La Corte di Cassazione, con la sentenza in esame, ha definito che non può essere considerata sufficientemente motivata una sentenza di condanna per diffamazione a mezzo facebook, ai sensi dell’art. 595 co. 3 c.p. (trattandosi di altro mezzo di pubblicità), stabilendo che non può scattare la condanna per diffamazione se non è accertato l'indirizzo IP da cui proviene il messaggio (post) che offende la reputazione. In particolare, la ricorrente sottolineava, oltre all’omessa verifica da parte dell'accusa dell'indirizzo IP di provenienza della frase diffamatoria, la mancanza di una prova fornita attraverso i cd. file di log, contenenti tempi e orari della connessione; inoltre nelle indagini svolte in origine dalla parte civile, l'indirizzo IP individuato, era risultato intestato al profilo Facebook di un altro sindacalista.

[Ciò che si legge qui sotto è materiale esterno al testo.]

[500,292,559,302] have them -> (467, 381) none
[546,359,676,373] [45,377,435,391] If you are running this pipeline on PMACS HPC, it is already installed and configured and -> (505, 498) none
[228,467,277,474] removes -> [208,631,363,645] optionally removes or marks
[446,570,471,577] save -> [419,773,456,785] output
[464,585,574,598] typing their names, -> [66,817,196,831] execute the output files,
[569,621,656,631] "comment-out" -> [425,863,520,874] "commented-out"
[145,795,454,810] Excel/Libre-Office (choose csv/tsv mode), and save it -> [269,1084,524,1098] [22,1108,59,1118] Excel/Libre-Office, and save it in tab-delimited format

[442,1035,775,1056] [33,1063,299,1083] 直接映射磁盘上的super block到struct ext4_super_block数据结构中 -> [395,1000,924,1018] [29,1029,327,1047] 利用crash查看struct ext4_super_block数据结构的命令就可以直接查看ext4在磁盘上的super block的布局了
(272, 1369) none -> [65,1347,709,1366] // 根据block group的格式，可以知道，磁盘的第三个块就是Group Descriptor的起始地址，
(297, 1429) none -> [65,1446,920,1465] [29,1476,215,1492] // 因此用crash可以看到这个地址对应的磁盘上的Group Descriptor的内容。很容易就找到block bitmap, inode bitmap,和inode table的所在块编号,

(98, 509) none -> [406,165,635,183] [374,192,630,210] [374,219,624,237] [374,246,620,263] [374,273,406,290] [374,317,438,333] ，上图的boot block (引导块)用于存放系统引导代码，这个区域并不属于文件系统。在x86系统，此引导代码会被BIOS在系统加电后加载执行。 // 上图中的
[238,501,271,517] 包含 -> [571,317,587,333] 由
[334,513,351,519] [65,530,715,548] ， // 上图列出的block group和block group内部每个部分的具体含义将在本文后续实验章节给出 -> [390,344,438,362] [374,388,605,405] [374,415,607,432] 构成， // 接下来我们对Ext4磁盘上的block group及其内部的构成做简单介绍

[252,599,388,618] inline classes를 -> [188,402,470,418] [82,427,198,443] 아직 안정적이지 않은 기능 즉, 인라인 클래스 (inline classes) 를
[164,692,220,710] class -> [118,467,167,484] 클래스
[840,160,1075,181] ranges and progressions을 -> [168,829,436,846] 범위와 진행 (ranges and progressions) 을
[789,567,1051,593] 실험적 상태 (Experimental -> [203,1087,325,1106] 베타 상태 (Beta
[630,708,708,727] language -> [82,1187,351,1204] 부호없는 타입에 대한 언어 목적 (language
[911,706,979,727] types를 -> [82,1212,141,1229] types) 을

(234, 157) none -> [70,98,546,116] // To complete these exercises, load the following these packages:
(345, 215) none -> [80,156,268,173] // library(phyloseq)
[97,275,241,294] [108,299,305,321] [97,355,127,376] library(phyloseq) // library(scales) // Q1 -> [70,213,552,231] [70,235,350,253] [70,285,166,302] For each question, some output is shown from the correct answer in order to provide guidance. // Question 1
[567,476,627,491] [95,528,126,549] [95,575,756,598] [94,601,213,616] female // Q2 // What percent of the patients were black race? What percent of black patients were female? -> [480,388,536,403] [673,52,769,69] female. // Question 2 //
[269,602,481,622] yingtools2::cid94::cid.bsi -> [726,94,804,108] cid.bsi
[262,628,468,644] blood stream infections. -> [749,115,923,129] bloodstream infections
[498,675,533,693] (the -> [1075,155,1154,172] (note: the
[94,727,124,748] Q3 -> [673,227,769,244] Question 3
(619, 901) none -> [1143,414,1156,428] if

T.A.R. Lombardia, Milano, sentenza 6 settembre 2017, n. 1794

L'ampliamento della possibilità di accesso alla tutela giurisdizionale a difesa degli interessi di carattere latosensu ambientale e la possibilità riconosciuta alle formazioni sociali di agire per la tutela di interessi diffusi presso la collettività, non possono in nessun caso tradursi in un accesso senza filtro alla tutela giurisdizionale, diretto ad esercitare un controllo generalizzato sulla legalità dell'azione amministrativa. Le associazioni possono agire a difesa di interessi diffusi in due distinte ipotesi. La prima ipotesi è costituita dalla legittimazione a ricorrere per l'annullamento di atti illegittimi, attribuita dall'articolo 18, comma 5 della legge 8 luglio 1986, n. 349 alle associazioni di protezione ambientale individuate con decreto del Ministro dell'ambiente, ai sensi dell'articolo 13 della stessa legge. La seconda fattispecie è invece costituita dalla legittimazione a ricorrere riconosciuta dalla giurisprudenza a soggetti operanti in ambito territoriale ben circoscritto, e ciò anche per i meri comitati spontanei che si costituiscono al precipuo scopo di proteggere l'ambiente, la salute e/o la qualità della vita delle popolazioni residenti su tale circoscritto territorio.

Corte Costituzionale, sentenza 20 ottobre 2017, n. 218

La tutela dell’ambiente non può identificarsi con una materia in senso stretto, dovendosi piuttosto intendere come un valore costituzionalmente protetto, integrante una sorta di "materia trasversale". La trasversalità della materia implica, di per sé stessa, l’esistenza di competenze diverse che ben possono essere regionali, con la conseguenza che allo Stato rimane riservato il potere di fissare standards di tutela uniformi sull’intero territorio nazionale, senza peraltro escludere in questo settore la competenza regionale alla cura di interessi funzionalmente collegati con quelli propriamente ambientali. Alle Regioni non è, tuttavia, consentito, in nessun caso, di apportare deroghe in peius rispetto ai parametri di tutela dell’ambiente fissati dalla normativa statale.